The 10-year note yield fell 5 basis points, or 0.05 percentage point, to 3.08 percent at 10:29 a.m. in New York, according to BGCantor Market Data. It rose to 3.13 percent earlier, the highest level since June 25. The 3.5 percent security due May 2020 gained 13/32, or $4.06 per $1,000 face amount, to 103 18/32. The 30-year bond yield dropped 3 basis points to 4.07 percent, and the two-year note yield decreased 4 basis points to 0.63 percent.

Inventories in the U.S. rose 0.1 percent in May, the smallest gain this year, signaling companies are preparing for weaker sales in coming months, another Commerce Department report showed today. Stocks fell, with the Standard & Poor’s 500 Index dropping as much as 0.6 percent.

Fed Minutes

The Federal Open Market Committee will release minutes today of its policy meeting last month and its updated economic forecasts. The central bank cited slowing inflation in its June 23 statement while reaffirming it foresaw “moderate” growth. It kept the benchmark interest rate at a record low range of zero to 0.25 percent, where it has been since December 2008.

“There is speculation that the Fed might cut their growth forecasts, speculation about more quantitative easing and still the question of what the Fed might do if there is a double dip, which is supporting Treasures and underscores the reason we are still at these low yield levels,” said Sean Murphy, a Treasury trader in New York at Societe Generale.

Former Federal Reserve Vice Chairman Alan Blinder said yesterday the U.S. economy will probably grow 3 percent to 3.5 percent this year, less than his forecast in December for as much as 4 percent.

Data Gave Pause

“The data over the last couple of months have given pause,” Blinder, a Princeton University economist, said on Bloomberg Television’s “Street Smart” program. “I still doubt we will have a double-dip” recession, he said.

The U.S. lost jobs in June for the first time this year, Labor Department data showed on July 2.

Ten-year yields will advance to 3.36 percent by year-end, according to a Bloomberg survey of banks and securities companies with the most recent forecasts given the heaviest weightings.
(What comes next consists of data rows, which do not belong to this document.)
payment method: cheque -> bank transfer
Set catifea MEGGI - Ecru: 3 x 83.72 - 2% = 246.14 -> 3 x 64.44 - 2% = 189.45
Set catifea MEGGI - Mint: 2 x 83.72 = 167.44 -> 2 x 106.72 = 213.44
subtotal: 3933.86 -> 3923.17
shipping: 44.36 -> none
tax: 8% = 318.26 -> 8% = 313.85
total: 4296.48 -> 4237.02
They touched 2.8793 percent on July 1, the lowest level since April 2009, amid concern European efforts to cut government spending would hurt the recovery.

The U.S. consumer-price index fell 0.1 percent in June, a third monthly decline, according to a Bloomberg survey before the Labor Department reports the figure on July 16. Excluding food and energy, prices probably increased 0.9 percent from a year earlier, matching the smallest year-over-year gain since 1966, a separate Bloomberg survey showed.

Inflation Expectations

The difference between yields on 10-year notes and Treasury Inflation Protected Securities, a gauge of trader expectations for consumer prices, narrowed to 1.87 percentage points from this year’s high of 2.49 percentage points in January.

The 30-year bonds scheduled for sale today yielded 4.063 percent in pre-auction trading, compared with 4.182 percent at the previous offering on June 10.

The bid-to-cover ratio at that auction, which gauges demand by comparing the amount bid with the amount offered, was 2.87. The average for the past 10 sales is 2.61.

Thirty-year Treasuries, among the most sensitive to inflation because of their long maturities, have outperformed other U.S. debt this year. The bonds have returned 12 percent in 2010, versus 5.3 percent for the broader Treasuries market, according to Bank of America Merrill Lynch indexes.

Ten-year notes fell for a fifth day yesterday as the U.S. sold $21 billion of the securities and stocks rallied around the world, damping demand for the safest assets.

The auction drew a 3.119 percent yield, compared with a forecast of 3.109 percent in a Bloomberg News survey of eight of the Fed’s 18 primary dealers.

The Treasury sold $35 billion in three-year debt on July 12 at 1.055 percent, the lowest yield on record at an auction of the security.